Spoiler içeriyor
Merhabalar , biraz uzun bir yazı oldu . Yazıyı anlık değil izlediğim bölümlerin sonlarında not alarak izlediğimden biraz karışık olmuş olabilir , keyifli okumalar diliyorum . Not: Çok fazla spoiler verdiğimden dolayı okumadan önce bir düşünün ,özellikle son cümlemde dizinin…devamıMerhabalar , biraz uzun bir yazı oldu .
Yazıyı anlık değil izlediğim bölümlerin sonlarında not alarak izlediğimden biraz karışık olmuş olabilir , keyifli okumalar diliyorum .
Not: Çok fazla spoiler verdiğimden dolayı okumadan önce bir düşünün ,özellikle son cümlemde dizinin final kısmına değindim bilginize.
Dizimiz iki genç üzerinden işlenen bir aşk hikayesi .

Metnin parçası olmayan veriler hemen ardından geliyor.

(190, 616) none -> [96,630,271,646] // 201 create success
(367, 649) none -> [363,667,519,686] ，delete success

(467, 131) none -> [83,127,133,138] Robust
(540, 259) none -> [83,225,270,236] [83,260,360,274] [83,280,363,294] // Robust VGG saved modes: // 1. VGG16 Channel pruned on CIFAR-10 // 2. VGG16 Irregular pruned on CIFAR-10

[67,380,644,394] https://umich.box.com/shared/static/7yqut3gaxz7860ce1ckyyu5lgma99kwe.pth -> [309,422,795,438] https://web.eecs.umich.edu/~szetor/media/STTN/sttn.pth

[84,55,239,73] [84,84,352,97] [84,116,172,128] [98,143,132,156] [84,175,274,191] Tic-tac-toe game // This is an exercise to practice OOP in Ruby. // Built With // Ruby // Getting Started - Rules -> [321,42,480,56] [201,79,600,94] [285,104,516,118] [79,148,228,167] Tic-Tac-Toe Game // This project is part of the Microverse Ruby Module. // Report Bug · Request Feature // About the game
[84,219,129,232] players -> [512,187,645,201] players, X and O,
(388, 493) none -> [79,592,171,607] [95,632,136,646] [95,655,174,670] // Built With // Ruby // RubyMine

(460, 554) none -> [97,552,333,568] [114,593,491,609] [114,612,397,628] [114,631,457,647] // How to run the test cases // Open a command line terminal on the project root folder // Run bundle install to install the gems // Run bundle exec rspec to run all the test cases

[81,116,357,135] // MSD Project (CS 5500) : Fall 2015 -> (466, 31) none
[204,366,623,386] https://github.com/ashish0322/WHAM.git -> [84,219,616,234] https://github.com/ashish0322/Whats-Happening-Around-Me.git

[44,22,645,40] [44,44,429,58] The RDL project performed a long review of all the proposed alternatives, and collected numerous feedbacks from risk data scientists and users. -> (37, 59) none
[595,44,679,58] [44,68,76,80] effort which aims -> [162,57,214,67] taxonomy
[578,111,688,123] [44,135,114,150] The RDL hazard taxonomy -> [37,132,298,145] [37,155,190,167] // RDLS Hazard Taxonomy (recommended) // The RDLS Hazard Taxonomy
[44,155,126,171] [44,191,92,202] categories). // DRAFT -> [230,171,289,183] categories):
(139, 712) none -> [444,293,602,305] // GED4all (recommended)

Sahnelerin arasında bağlantı olmayışı ve genel bir hikaye akışı olmadığı için diziyi izlerken zorlanabiliyoruz.
Sıradan , doğaçlama bir şekilde ilerleyen bir hikaye var aslında elimizde .
Ama bence en güzel tarafı da bu , yönetmen herhangi bir sahne ya da alakası olmayan konular üzerinden bir bütünlük oluşturmuş .
Bu belki başka kişilere sıkıcı gelebilir ki eminim gelecektir de ama benim hoşuma gitti diyebilirim .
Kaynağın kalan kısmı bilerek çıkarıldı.